[Content revision data]
• • • • • • •

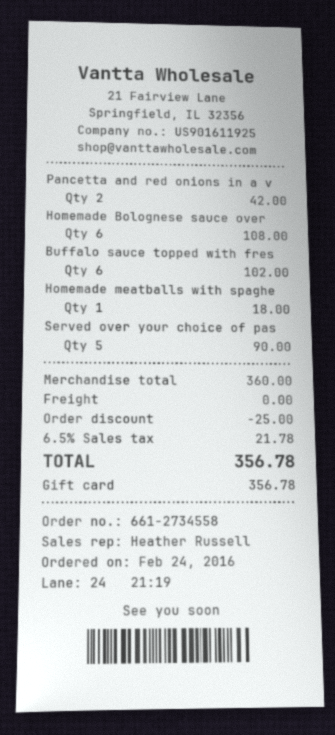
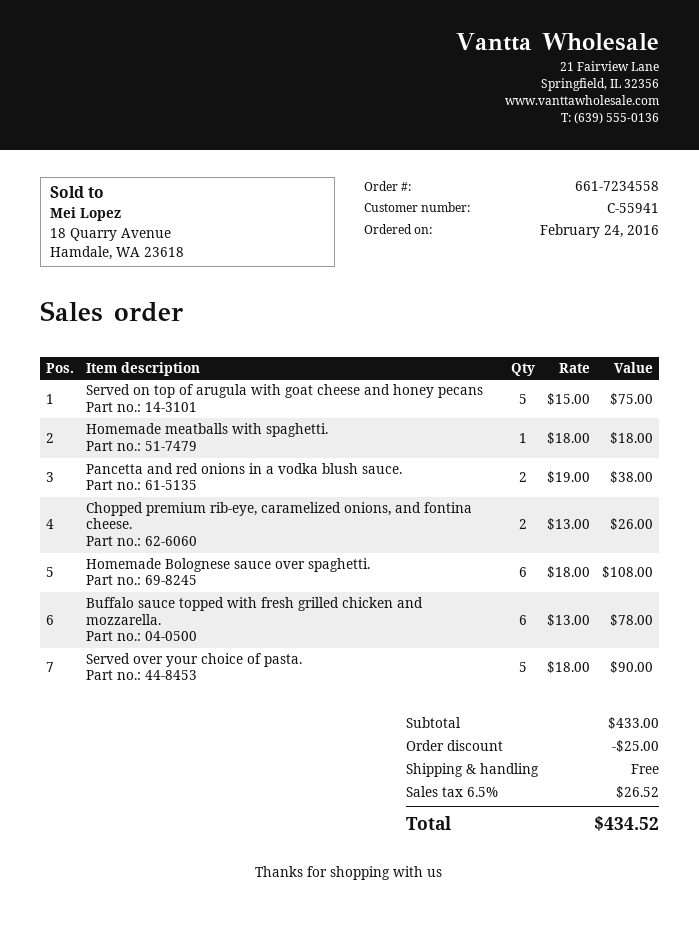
order number: 661-2734558 -> 661-7234558
Pancetta and red onions in a v: 2 for 42.00 -> 2 for 38.00
Buffalo sauce topped with fres: 6 for 102.00 -> 6 for 78.00
Served on top of arugula with goat cheese and honey pecans: none -> 5 for 75.00
Chopped premium rib-eye, caramelized onions, and fontina cheese.: none -> 2 for 26.00
subtotal: 360.00 -> 433.00
tax: 6.5% = 21.78 -> 6.5% = 26.52
total: 356.78 -> 434.52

• • • • • • •

# AIM OF THE EXERCISE
Copy out all the data exactly; skip the pictures.

# RESULT BELOW
order number: 661-2734558 -> 661-7234558
Pancetta and red onions in a v: 2 for 42.00 -> 2 for 38.00
Buffalo sauce topped with fres: 6 for 102.00 -> 6 for 78.00
Served on top of arugula with goat cheese and honey pecans: none -> 5 for 75.00
Chopped premium rib-eye, caramelized onions, and fontina cheese.: none -> 2 for 26.00
subtotal: 360.00 -> 433.00
tax: 6.5% = 21.78 -> 6.5% = 26.52
total: 356.78 -> 434.52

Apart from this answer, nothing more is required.